In August, the Government Accountability Office reported that of five data mining efforts used by federal agencies, none fully complied with Office of Management and Budget guidance for assessing privacy impacts.

But data mining experts also say the technique can greatly benefit government agencies -- if it is used right and the agencies are mindful of privacy issues.

"I just concluded an audit of the Department of Homeland Security for the Office of Inspector General," said Jesus Mena, an Alameda-based data mining consultant. "We frankly found that the DHS is not doing enough (data mining)."

While he was concerned by the kind of privacy compromised suggested by media reports on the NSA program, Mena said, more and better use of data mining could be especially useful for terrorism-related countermeasures like monitoring shipboard cargo and border security.

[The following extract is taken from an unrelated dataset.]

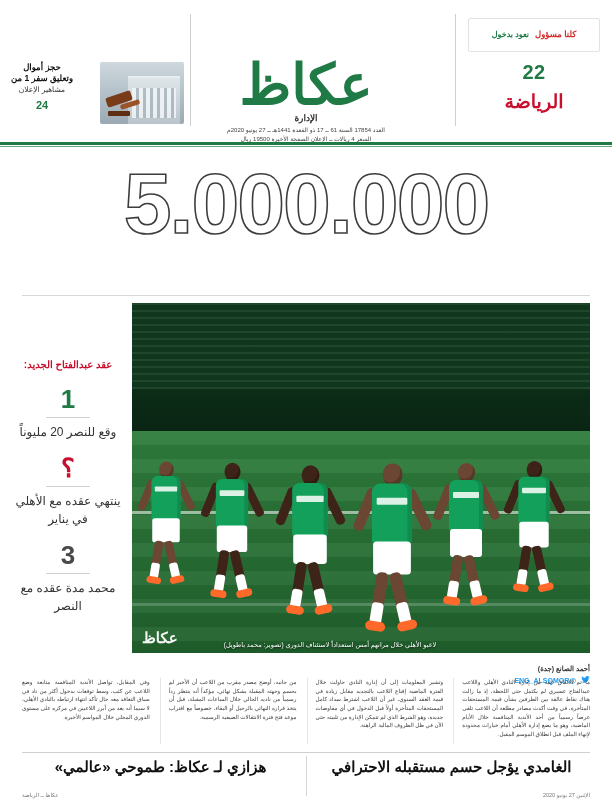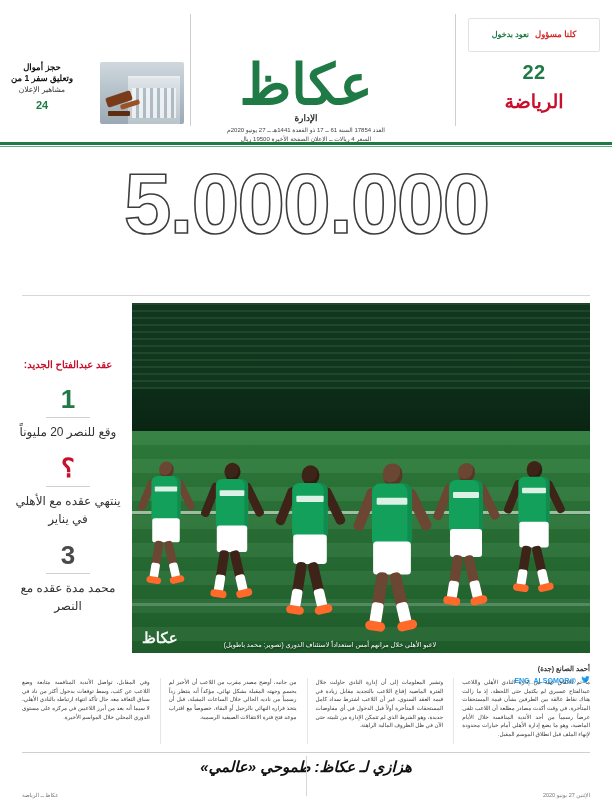"هزازي لـ عكاظ: طموحي «عالمي»" .teaser { font-style: italic -> none }
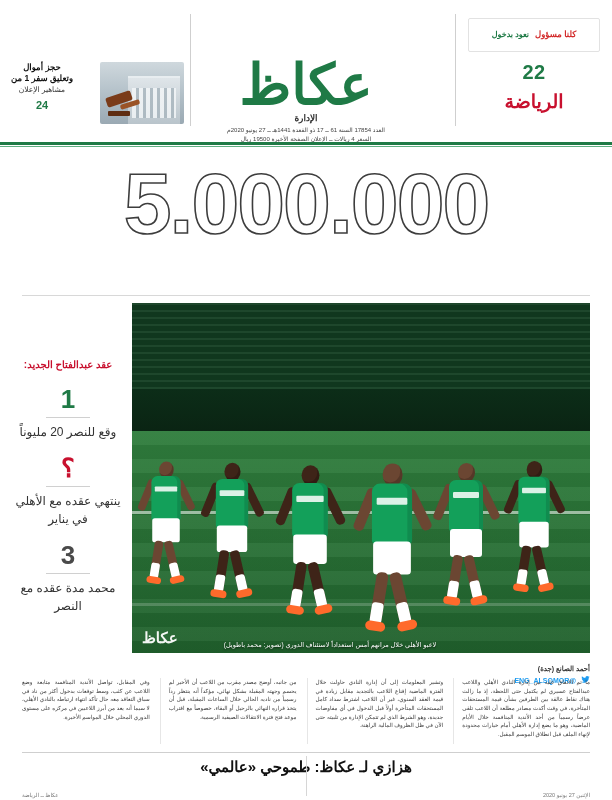"الغامدي يؤجل حسم مستقبله الاحترافي" div.teaser { html: none -> <div> <div>الغامدي يؤجل حسم مستقبله الاحترافي</div> </div> }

"It would mean that there would be a safer environment, and I think we are heading in that direction," he said. "It's just a matter of time."

But the problem with applying data mining techniques to terrorism, Schneier argued, is that terrorism is so rare, and the databases being mined are so large, that false positives are inevitable and often more common than truly accurate results.

And unlike using data mining to spot credit card fraud, where at most a false positive triggers a worried call from Visa to a cardholder and perhaps a temporary suspension of the card's use, a false positive in a terror investigation can put an innocent person in jail, he said.

"If you believe in this nonsense, the goal is to get everything," he said. "They're looking for these fanciful connections. So if there's a bad guy who walks down the street and 1,000 people walk next to them, are they all under investigation?"

Despite administration assurances that the NSA program is both legal and mindful of civil liberties, Schneier said he also fears the government may at least be tempted to approach cell phone companies, credit card companies, internet service providers -- almost any industry with a major database.

"Because more and more of our daily lives are mediated by computers ... we leave electronic footprints everywhere we go," he said. "What the government is doing is sucking up all those footprints."

Despite the concerns and criticisms, data mining as a counterterrorist tool is probably here to stay, said Steven Aftergood, who directs the Federation of American Scientists' Project on Government Secrecy.

"I think it is a technology and an approach that has enormous potential, and one that is likely to be a continuing part of the toolkit," he said. But, he added, "Nothing is more important than preserving constitutional protections. And it is disturbing to learn that the intelligence community is far out in front of what the public has consented to."